Certainly there has been red across the board, but several big movers of late continue to greatly influence the small sample. For example, in today’s reading, Intelsat Jackson 7.75% notes were off six full points—the largest downside mover today, to 44, and now 20.5 points lower on the month—while Hexion 6.625% paper was off five points, at 73.5, and Sprint 7.875% notes fell 5.5 points, to 77.

The market has been crumbling especially hard this week, with energy and TMT credits leading the charge, amid a lack of participation, the influence of speculative short-sellers, and despite signs that retail cash has been flowing into the asset class. There was a similar dynamic after Thanksgiving last year, sending the average to the year-end low of 93.33 on Dec. 16, 2014.

As for yield in the flow-name sample, the plunge in the average price—with many names falling into the 80s and a couple of others more deeply distressed—has prompted a surge in the average yield to worst. Today’s gain is 53 bps, to 10.58%, for a 2.92% ballooning over the trailing four week. This is a 13-month high and level not visited since 10.70% recorded on June 10, 2010.

The average option-adjusted spread to worst pushed outward by 47 bps in today’s reading, to T+791, for a net widening of 167 bps dating back four weeks. That level represents a wide not seen since the reading at T+804 on Sept. 23, 2010.

Both the spread and yield in today’s reading remain much wider than the broad index.

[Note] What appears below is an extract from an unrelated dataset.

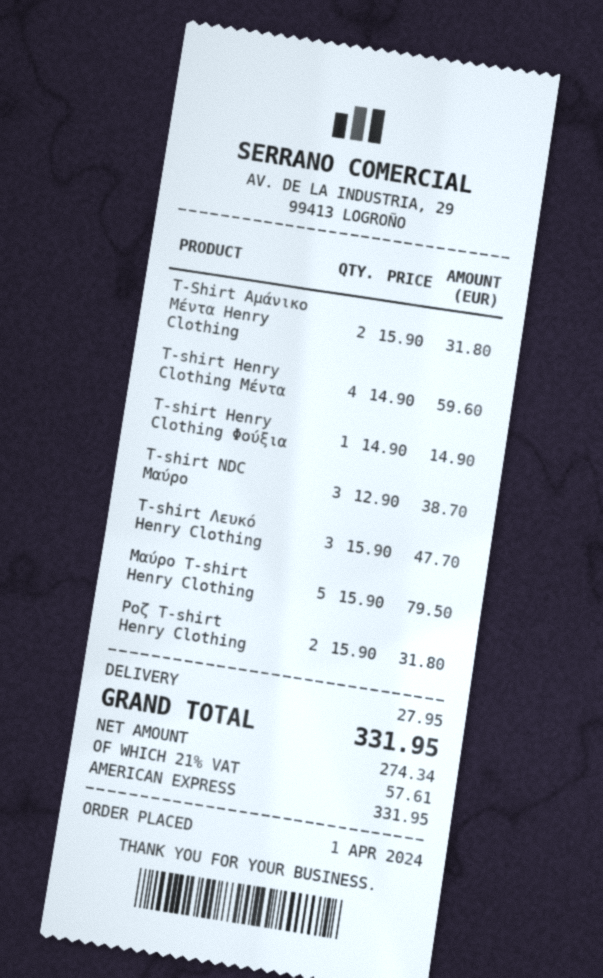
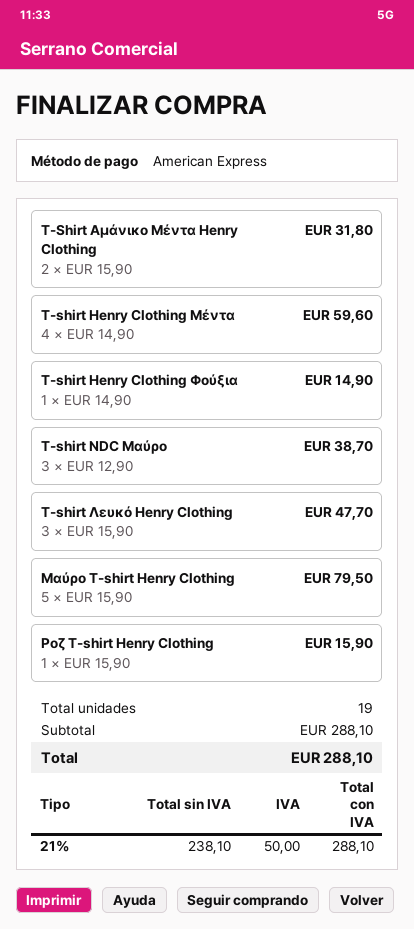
Ροζ T-shirt Henry Clothing: 2 x 15.90 = 31.80 -> 1 x 15.90 = 15.90
shipping: 27.95 -> none
net: 274.34 -> 238.10
tax: 21% = 57.61 -> 21% = 50.00
total: 331.95 -> 288.10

The S&P U.S. Issued High Yield Corporate Bond Index closed its last reading on Monday, Nov. 23, with a yield to worst of 7.88% and an option-adjusted spread to worst of T+652.

Bonds vs. loans
The average bid of LCD’s flow-name loans fell nine bps, to 96.31% of par, for a discounted loan yield of 4.42%. The gap between the bond yield and discounted loan yield to maturity is 616 bps. — Staff reports

The data

Bids fall: The average bid of the 15 flow names dropped 132 bps, to 89.03.
Yields rise: The average yield to worst jumped 53 bps, to 10.58%.
Spreads widen: The average spread to U.S. Treasuries pushed outward by 47 bps, to T+791.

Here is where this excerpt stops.